Abstract
Our understanding of brown adipose tissue (BAT) function in humans has increased rapidly over the past 10 years. This is predominantly due to the development of powerful non-invasive imaging techniques such as positron emission tomography that can quantify BAT mass and function using metabolic tracers. Activation of BAT during cold–induced thermogenesis is an effective way to dissipate energy to generate heat and requires utilization of multiple energy substrates for optimal function. This has led to interest in the activation of BAT as a potential therapeutic target for type 2 diabetes, dyslipidaemia, and obesity. Here, we provide an overview of the current understanding of BAT substrate utilization in humans and highlight additional mechanisms found in rodents, where BAT more prominently contributes to energy expenditure. During thermogenesis, BAT demonstrates substantially increased glucose uptake which appears to be critical for BAT function.
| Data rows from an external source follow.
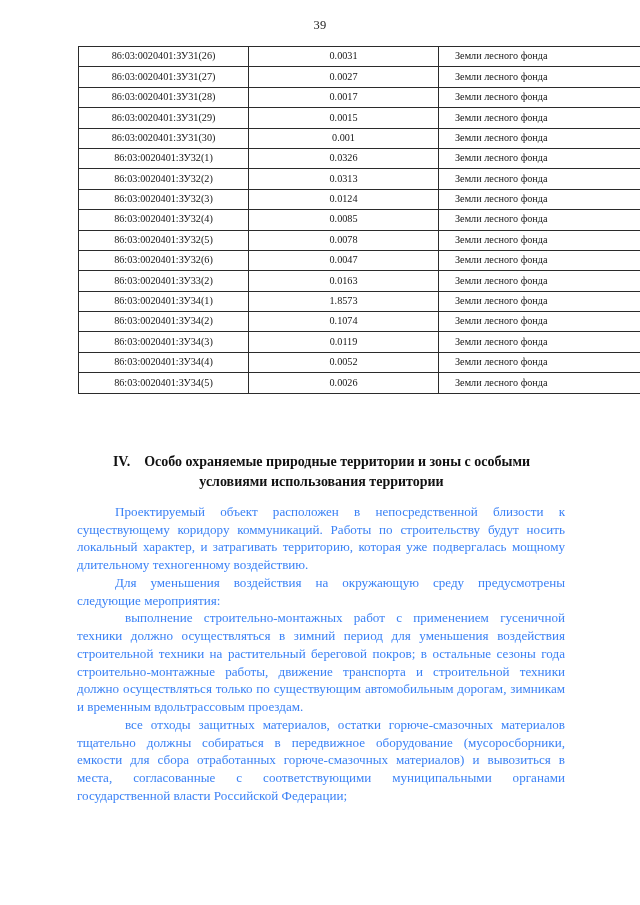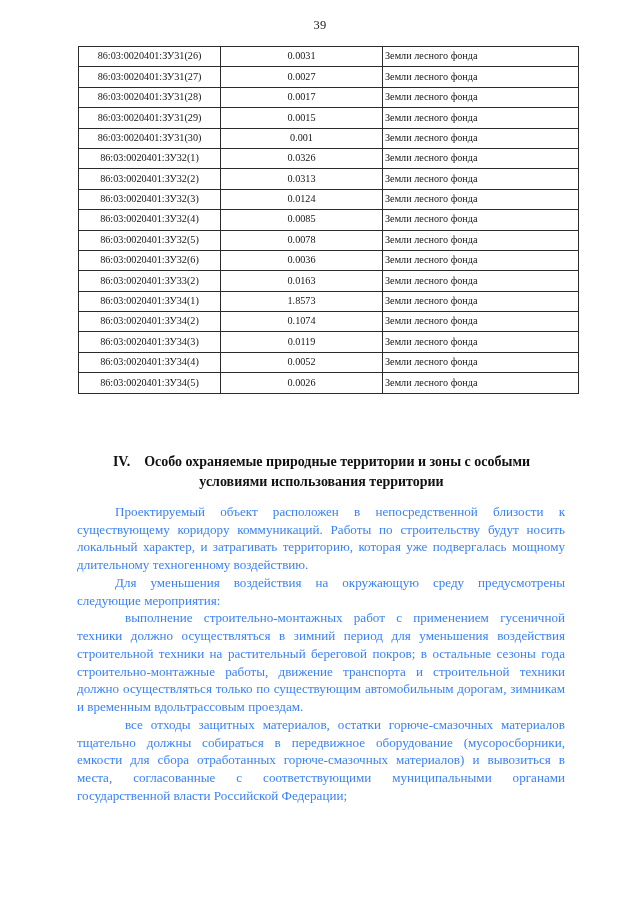--- a/index.html
+++ b/index.html
@@ -38,21 +38,21 @@
     width: 487px;
   }
   table.parcel-table {
     width: 487px;
     border-collapse: collapse;
     table-layout: fixed;
   }
   table.parcel-table td {
     border: 1px solid #2b2b2b;
     height: 19.4px;
-    padding: 0 2px;
+    padding: 0 16px;
     font-size: 10.2px;
     line-height: 1.05;
     color: #141414;
     vertical-align: middle;
     overflow: hidden;
     white-space: nowrap;
   }
   td.c-cad {
     width: 137px;
     text-align: center;
@@ -162,21 +162,21 @@
             <td class="c-area">0.0085</td>
             <td class="c-cat">Земли лесного фонда</td>
           </tr>
           <tr>
             <td class="c-cad">86:03:0020401:ЗУ32(5)</td>
             <td class="c-area">0.0078</td>
             <td class="c-cat">Земли лесного фонда</td>
           </tr>
           <tr>
             <td class="c-cad">86:03:0020401:ЗУ32(6)</td>
-            <td class="c-area">0.0036</td>
+            <td class="c-area">0.0047</td>
             <td class="c-cat">Земли лесного фонда</td>
           </tr>
           <tr>
             <td class="c-cad">86:03:0020401:ЗУ33(2)</td>
             <td class="c-area">0.0163</td>
             <td class="c-cat">Земли лесного фонда</td>
           </tr>
           <tr>
             <td class="c-cad">86:03:0020401:ЗУ34(1)</td>
             <td class="c-area">1.8573</td>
However, glucose is not fully oxidized, with a large proportion converted to lactate. The primary energy substrate for thermogenesis is fatty acids, released from brown adipocyte triglyceride stores. Active BAT also sequesters circulating lipids to sustain optimal thermogenesis. Recent evidence reveals that metabolic intermediates from the tricarboxylic acid cycle and glycolytic pathways also play a critical role in BAT function. Understanding the role of these metabolites in regulating thermogenesis and whole body substrate utilization may elucidate novel strategies for therapeutic BAT activation.
Highlights
The incidence of obesity, type 2 diabetes mellitus (T2DM) and cardiovascular disease has increased globally over the last 50 years and interventions to curb obesity have been unsuccessful [1]
Recent work has highlighted that Brown adipose tissue (BAT) thermogenesis utilizes a more complex substrate range than merely glucose and fatty acids [12, 13]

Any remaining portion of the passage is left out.